— Instructions to follow —
The stretch from the line with "资产负债率, 2015-10-29: 0.6124 -> none" through the line with "资产负债率, 2018-10-31: 0.7426 -> 0.6" in the records below: write it out exactly, and nothing else.

Start of Input for this task

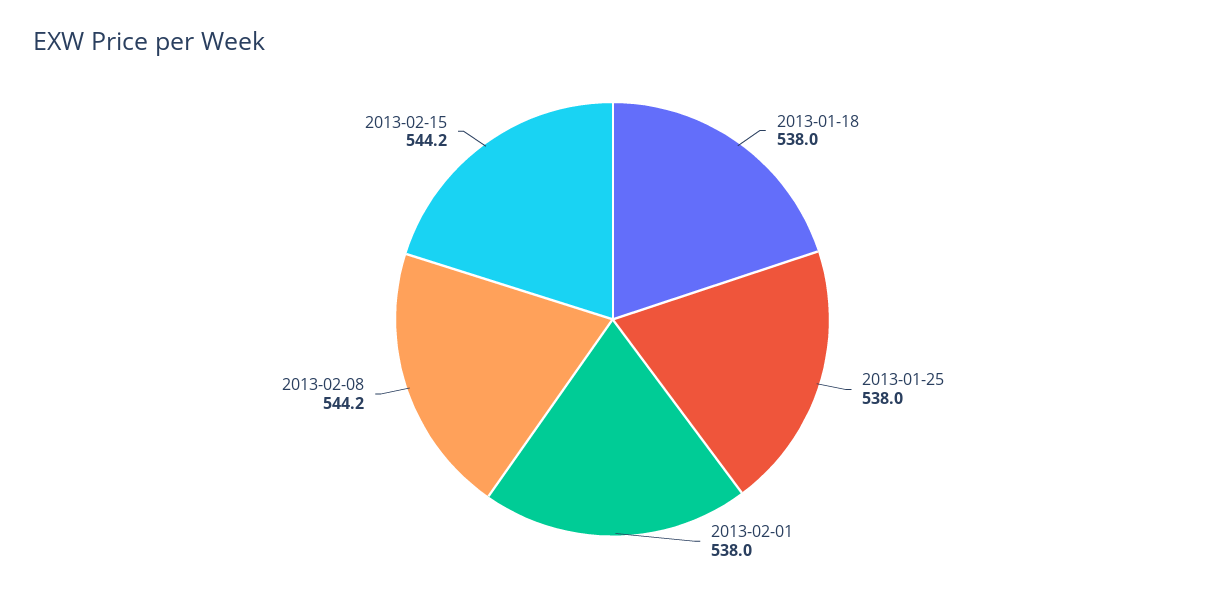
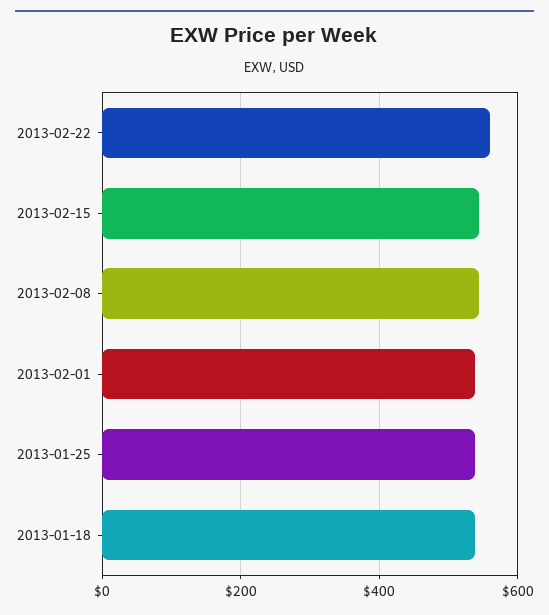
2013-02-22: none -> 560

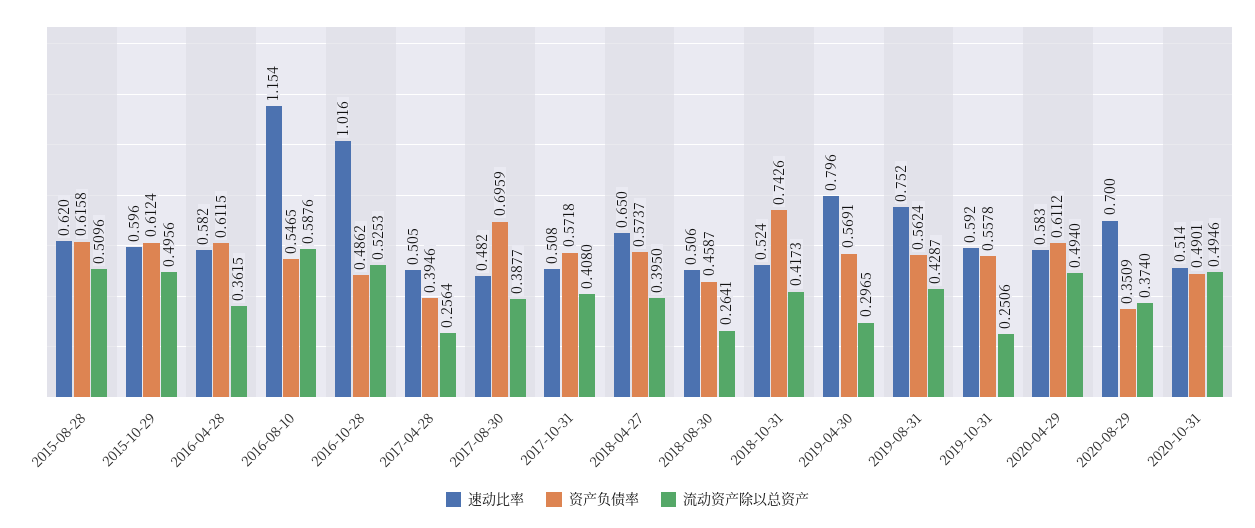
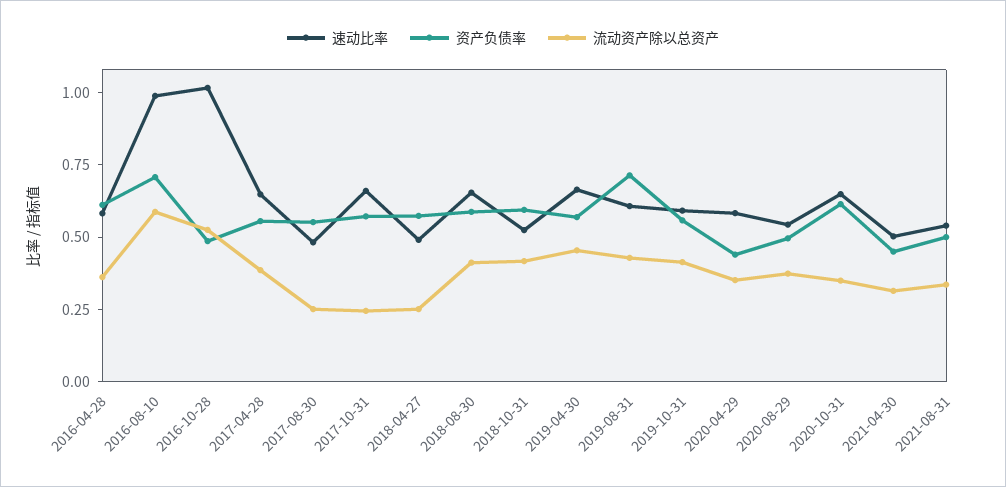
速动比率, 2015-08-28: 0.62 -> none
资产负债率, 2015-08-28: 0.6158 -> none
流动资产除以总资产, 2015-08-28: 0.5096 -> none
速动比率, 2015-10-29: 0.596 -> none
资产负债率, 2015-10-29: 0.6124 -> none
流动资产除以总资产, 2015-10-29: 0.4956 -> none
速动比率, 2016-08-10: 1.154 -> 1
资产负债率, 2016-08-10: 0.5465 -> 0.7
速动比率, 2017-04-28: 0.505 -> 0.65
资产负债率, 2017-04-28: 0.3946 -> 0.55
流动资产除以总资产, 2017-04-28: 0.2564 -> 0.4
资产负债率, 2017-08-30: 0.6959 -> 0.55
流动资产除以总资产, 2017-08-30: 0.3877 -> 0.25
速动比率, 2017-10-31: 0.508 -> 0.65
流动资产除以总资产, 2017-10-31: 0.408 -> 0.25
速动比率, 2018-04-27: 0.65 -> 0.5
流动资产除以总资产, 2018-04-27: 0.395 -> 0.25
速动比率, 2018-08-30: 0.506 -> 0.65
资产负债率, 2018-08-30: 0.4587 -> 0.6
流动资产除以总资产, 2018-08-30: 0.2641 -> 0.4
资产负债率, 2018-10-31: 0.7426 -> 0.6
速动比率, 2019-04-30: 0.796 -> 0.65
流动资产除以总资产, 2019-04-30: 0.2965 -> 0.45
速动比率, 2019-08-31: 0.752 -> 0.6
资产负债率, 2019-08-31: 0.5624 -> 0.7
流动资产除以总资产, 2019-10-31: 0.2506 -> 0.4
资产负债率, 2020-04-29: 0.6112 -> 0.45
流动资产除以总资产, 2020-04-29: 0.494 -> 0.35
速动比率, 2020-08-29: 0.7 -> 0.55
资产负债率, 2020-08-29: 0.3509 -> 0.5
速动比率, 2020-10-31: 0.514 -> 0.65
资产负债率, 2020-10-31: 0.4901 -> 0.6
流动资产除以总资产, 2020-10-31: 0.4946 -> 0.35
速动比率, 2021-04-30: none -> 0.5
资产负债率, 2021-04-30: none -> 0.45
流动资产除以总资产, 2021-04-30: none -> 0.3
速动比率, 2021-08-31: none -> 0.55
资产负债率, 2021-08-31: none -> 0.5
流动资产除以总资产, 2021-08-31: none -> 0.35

End of Input for this task

— Written solution —
资产负债率, 2015-10-29: 0.6124 -> none
流动资产除以总资产, 2015-10-29: 0.4956 -> none
速动比率, 2016-08-10: 1.154 -> 1
资产负债率, 2016-08-10: 0.5465 -> 0.7
速动比率, 2017-04-28: 0.505 -> 0.65
资产负债率, 2017-04-28: 0.3946 -> 0.55
流动资产除以总资产, 2017-04-28: 0.2564 -> 0.4
资产负债率, 2017-08-30: 0.6959 -> 0.55
流动资产除以总资产, 2017-08-30: 0.3877 -> 0.25
速动比率, 2017-10-31: 0.508 -> 0.65
流动资产除以总资产, 2017-10-31: 0.408 -> 0.25
速动比率, 2018-04-27: 0.65 -> 0.5
流动资产除以总资产, 2018-04-27: 0.395 -> 0.25
速动比率, 2018-08-30: 0.506 -> 0.65
资产负债率, 2018-08-30: 0.4587 -> 0.6
流动资产除以总资产, 2018-08-30: 0.2641 -> 0.4
资产负债率, 2018-10-31: 0.7426 -> 0.6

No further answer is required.